# how does this happen?

Printable View

• Feb 28th 2009, 11:09 AM
TYTY
how does this happen?
sqrt(4 - (2sinx)^2)2cosx = 4cos^2(x)

There are steps in the middle (obviously) but I can't figure them out (Headbang)
• Feb 28th 2009, 11:51 AM
Reckoner
Quote:

Originally Posted by TYTY
sqrt(4 - (2sinx)^2)2cosx = 4cos^2(x)

There are steps in the middle (obviously) but I can't figure them out (Headbang)

I can see why you are having trouble: the statement is not an identity.
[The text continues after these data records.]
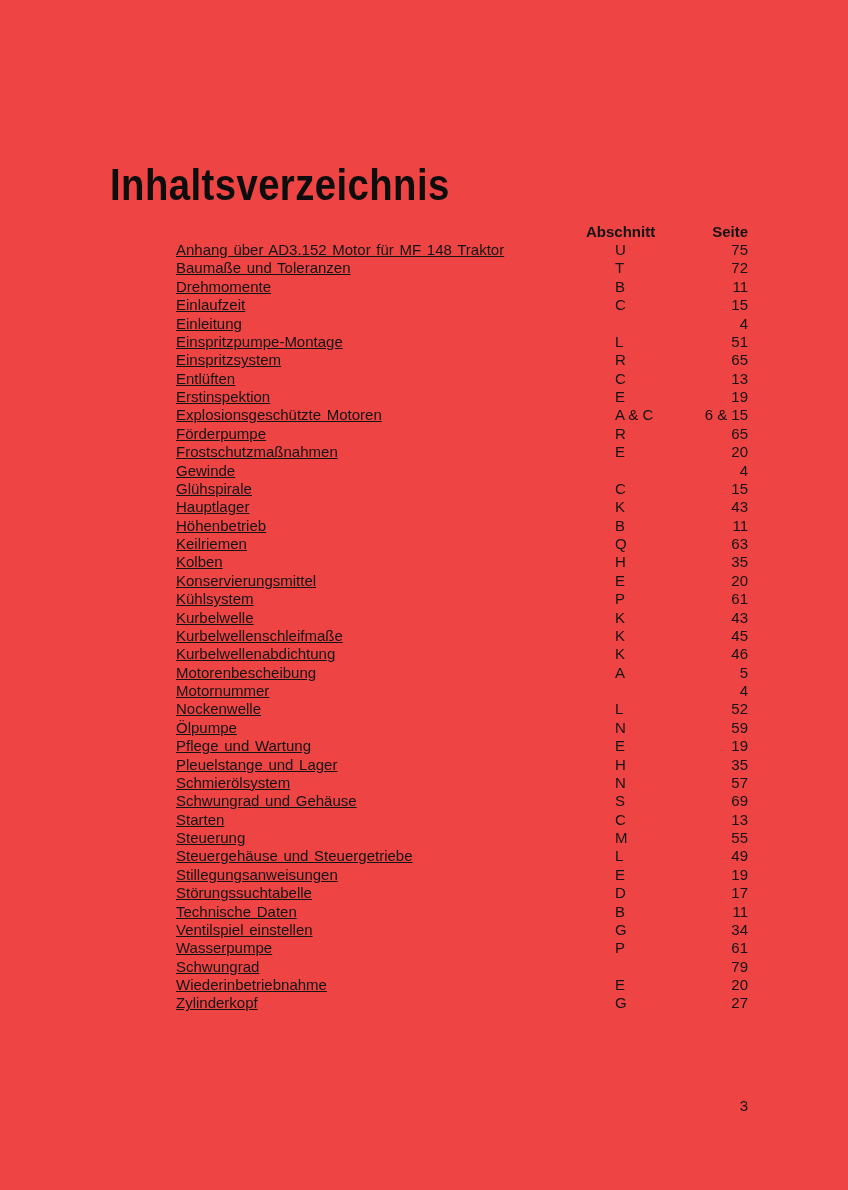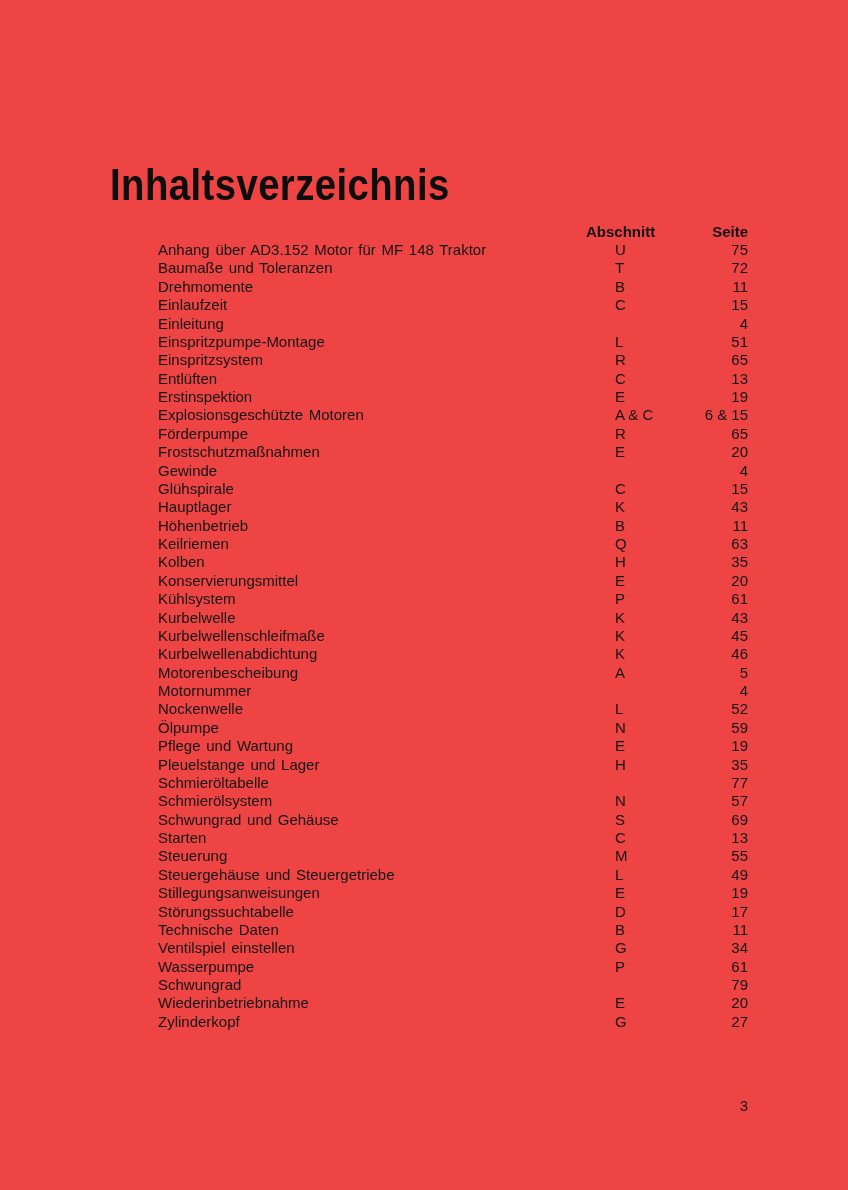--- a/index.html
+++ b/index.html
@@ -67,22 +67,23 @@
   }
   .toc-row {
     position: relative;
     height: 18.38px;
     font-size: 15px;
     line-height: 18.38px;
     word-spacing: 1.5px;
   }
   .c-title {
     position: absolute;
-    left: 158px;
-    white-space: nowrap;
+    left: 176px;
+    white-space: nowrap;
+    text-decoration: underline;
   }
   .c-sec {
     position: absolute;
     left: 615px;
     white-space: nowrap;
     word-spacing: 0;
   }
   .c-page {
     position: absolute;
     left: 648px;
@@ -255,25 +256,20 @@
           <span class="c-title">Pflege und Wartung</span>
           <span class="c-sec">E</span>
           <span class="c-page">19</span>
         </div>
         <div class="toc-row">
           <span class="c-title">Pleuelstange und Lager</span>
           <span class="c-sec">H</span>
           <span class="c-page">35</span>
         </div>
         <div class="toc-row">
-          <span class="c-title">Schmieröltabelle</span>
-          <span class="c-sec"></span>
-          <span class="c-page">77</span>
-        </div>
-        <div class="toc-row">
           <span class="c-title">Schmierölsystem</span>
           <span class="c-sec">N</span>
           <span class="c-page">57</span>
         </div>
         <div class="toc-row">
           <span class="c-title">Schwungrad und Gehäuse</span>
           <span class="c-sec">S</span>
           <span class="c-page">69</span>
         </div>
         <div class="toc-row">

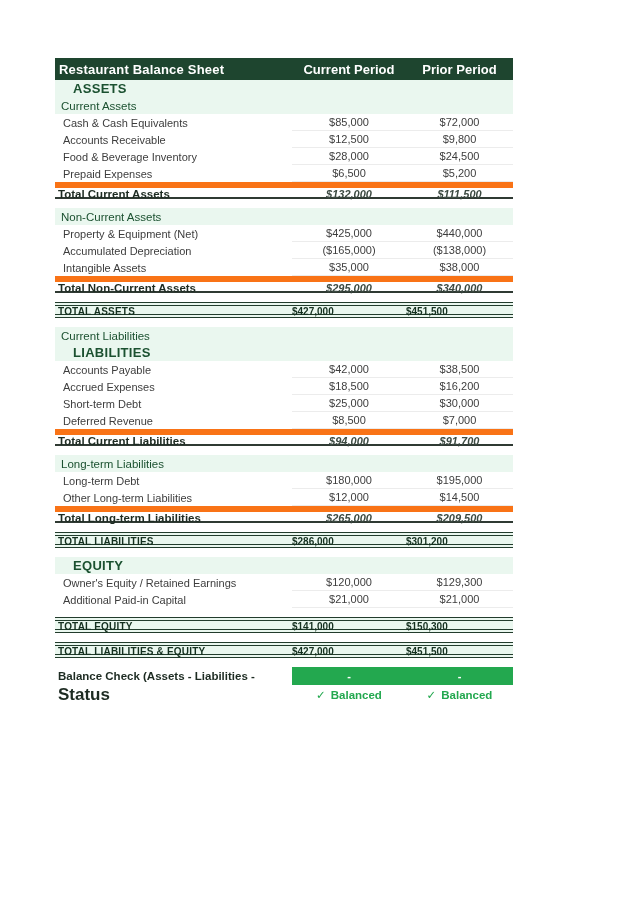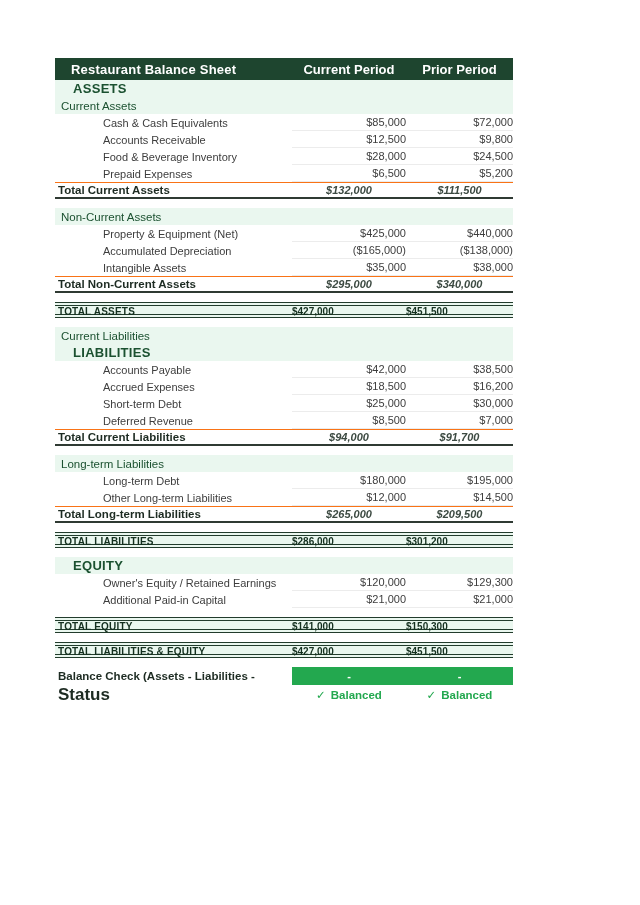--- a/index.html
+++ b/index.html
@@ -30,21 +30,21 @@
   .cell { box-sizing: border-box; }
 
   
   .row.header {
     background: var(--header-bg, #1e452f);
     color: #ffffff;
     height: 22px;
     font-weight: bold;
     font-size: 13px;
   }
-  .row.header .label { padding-left: 16px; letter-spacing: 0.2px; white-space: nowrap; }
+  .row.header .label { padding-left: 4px; letter-spacing: 0.2px; white-space: nowrap; }
   .row.header .val { text-align: center; white-space: nowrap; }
 
   
   .row.section {
     background: var(--section-bg, #eaf7ef);
     height: 17px;
   }
   .row.section .label {
     color: var(--section-text, #1b5130);
     font-weight: bold;
@@ -62,32 +62,32 @@
   .row.subsection .label {
     color: var(--section-text, #1b5130);
     font-weight: normal;
     font-size: 11.5px;
     padding-left: 6px;
     white-space: nowrap;
   }
 
   
   .row.detail { height: 17px; font-size: 11px; color: #3d3d3d; }
-  .row.detail .label { padding-left: 8px; white-space: nowrap; margin-left: 40px; }
+  .row.detail .label { padding-left: 8px; white-space: nowrap; }
   .row.detail .val {
-    text-align: right;
+    text-align: center;
     align-self: stretch;
     line-height: 16px;
     border-bottom: 1px solid #ececec;
   }
 
   
   .row.subtotal {
     height: 17px;
-    border-top: 1px solid #f97316;
+    border-top: 6px solid #f97316;
     border-bottom: 2px solid #2f3a33;
   }
   .row.subtotal .label {
     font-weight: bold;
     font-size: 11.5px;
     color: #1d2b22;
     padding-left: 3px;
     white-space: nowrap;
   }
   .row.subtotal .val {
For example, with $\displaystyle x=\pi,$ the left-hand side is $\displaystyle 2(-2)=-4,$ but the right-hand side is $\displaystyle 4(-1)^2=4.$ We can, however, show that the two expressions differ only in sign:

$\displaystyle 2\cos x\sqrt{4-(2\sin x)^2}$

$\displaystyle =2\cos x\sqrt{4-4\sin^2x}$

$\displaystyle =2\cos x\sqrt{4\left(1-\sin^2x\right)}$

$\displaystyle =4\cos x\sqrt{1-\sin^2x}$

$\displaystyle =4\cos x\sqrt{\cos^2x}$

$\displaystyle =4\cos x|\cos x|$

$\displaystyle =\pm4\cos^2x$
• Feb 28th 2009, 11:54 AM
TYTY
This is very helpful and I appreciate it